Martha and Marley Spoon allows you to mix and match meals from the entire weekly menu and to switch out the number of portions you’d like to receive each week. You can also change plans between orders.
What Makes These Companies Unique
Even among meal kit delivery services, there are vast differences in the way the companies are run, the kinds of foods they offer and the niches they fill. There were some areas where Hungryroot and Martha and Marley Spoon were similar, and a few where they’re very different. I liked and didn’t like things about both of them. Here are my top thoughts.
- There are a lot of great reviews by Forbes and other influencer for Hungryroot.

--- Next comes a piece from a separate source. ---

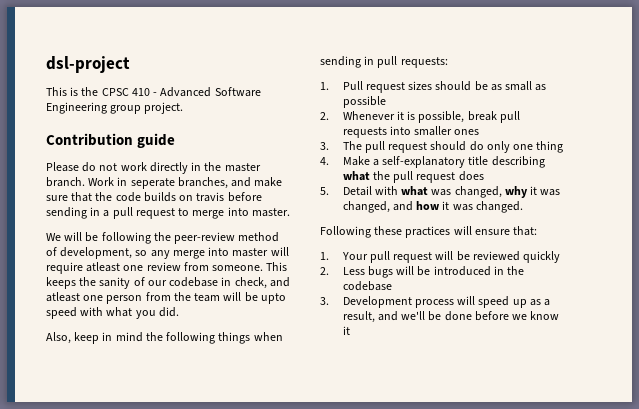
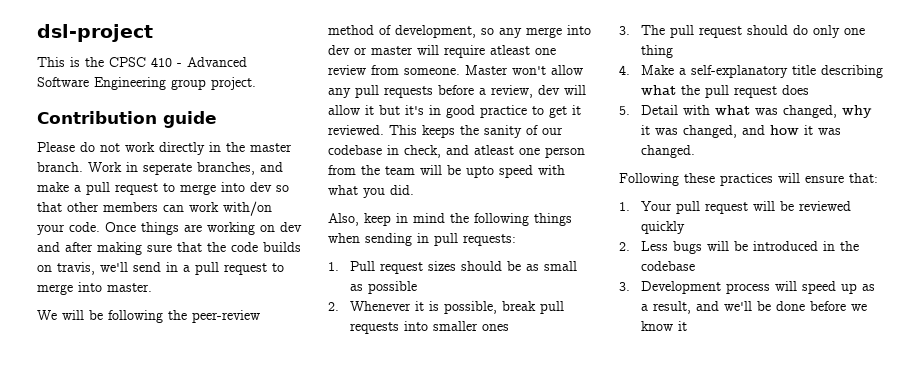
(283, 182) none -> [74,182,289,195] [37,201,272,216] [37,222,302,235] [37,242,142,255] a pull request to merge into dev so that other members can work with/on your code. Once things are working on dev and after making
[196,192,262,202] [46,207,87,219] travis before sending -> [57,262,161,275] travis, we'll send
(230, 251) none -> [328,45,367,55] dev or
(264, 268) none -> [465,65,583,75] [328,85,586,98] [328,105,581,118] [328,125,384,135] Master won't allow any pull requests before a review, dev will allow it but it's in good practice to get it reviewed.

- It was easy to understand how the company works because the plans and pricing strategy are so straightforward.
- The meals are interesting and have a nice, slightly fancy feel to them even though they’re all plant-based.
- It was hard to navigate the website to find information for things like serving sizes and costs.
Martha and Marley Spoon
- The service is based on 18,000 recipes from Martha Stewart’s collection.
- The meals are definitely comfort food.
- The prices per serving were reasonable when compared to other meal kit delivery services I’ve tried.
- Compared to many other meal kit services, Martha and Marley Spoon’s customizability is only moderate.
- There aren’t any set company strategies to help people with food allergies avoid allergens, so subscribers have to watch the ingredients list themselves.
While both Hungryroot and Martha and Marley Spoon were fun to try, there are a lot of other meal kit services that I’ve really liked. Blue Apron, Plated and Sun Basket are some of my favorites, especially when it comes to dinner kits.
Between Hungryroot and Martha and Marley Spoon, I like Martha and Marley Spoon best. This is mostly because I enjoy eating meat with my meals, and this company does a great job of providing traditional all-American comfort food.
I also like the build-your-own-box ideas and the fact that this company draws right from Martha Stewart’s own recipe collection.